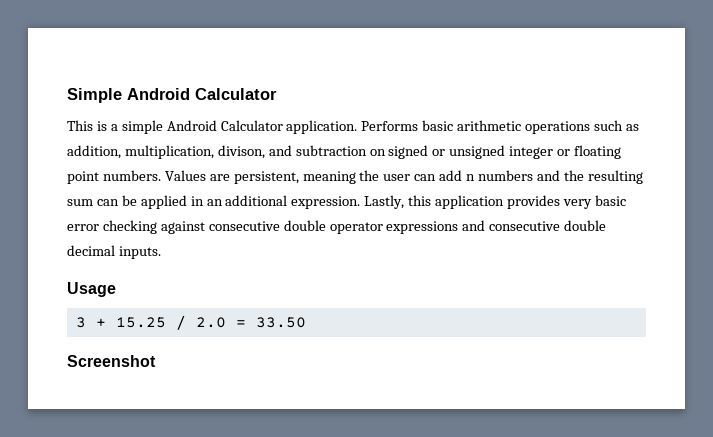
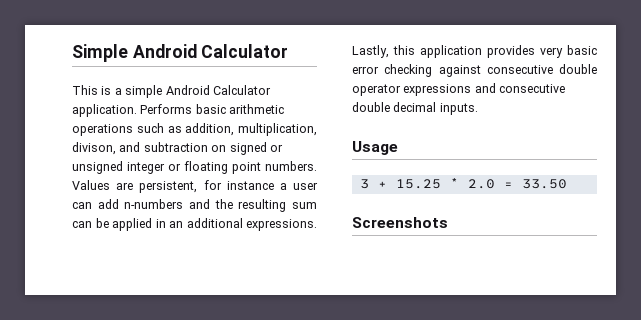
[302,170,380,184] meaning the -> [203,180,287,190] for instance a
[466,170,534,181] n numbers -> [124,199,184,209] n-numbers
[291,196,361,209] expression. -> [246,219,317,231] expressions.
[175,315,186,330] / -> [449,178,459,188] *
[67,355,156,367] Screenshot -> [352,217,448,228] Screenshots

###

* _Problem_:
What this calls for is a word-for-word copy of the listing above, pictures excluded.

* _Answer to this task_:
[302,170,380,184] meaning the -> [203,180,287,190] for instance a
[466,170,534,181] n numbers -> [124,199,184,209] n-numbers
[291,196,361,209] expression. -> [246,219,317,231] expressions.
[175,315,186,330] / -> [449,178,459,188] *
[67,355,156,367] Screenshot -> [352,217,448,228] Screenshots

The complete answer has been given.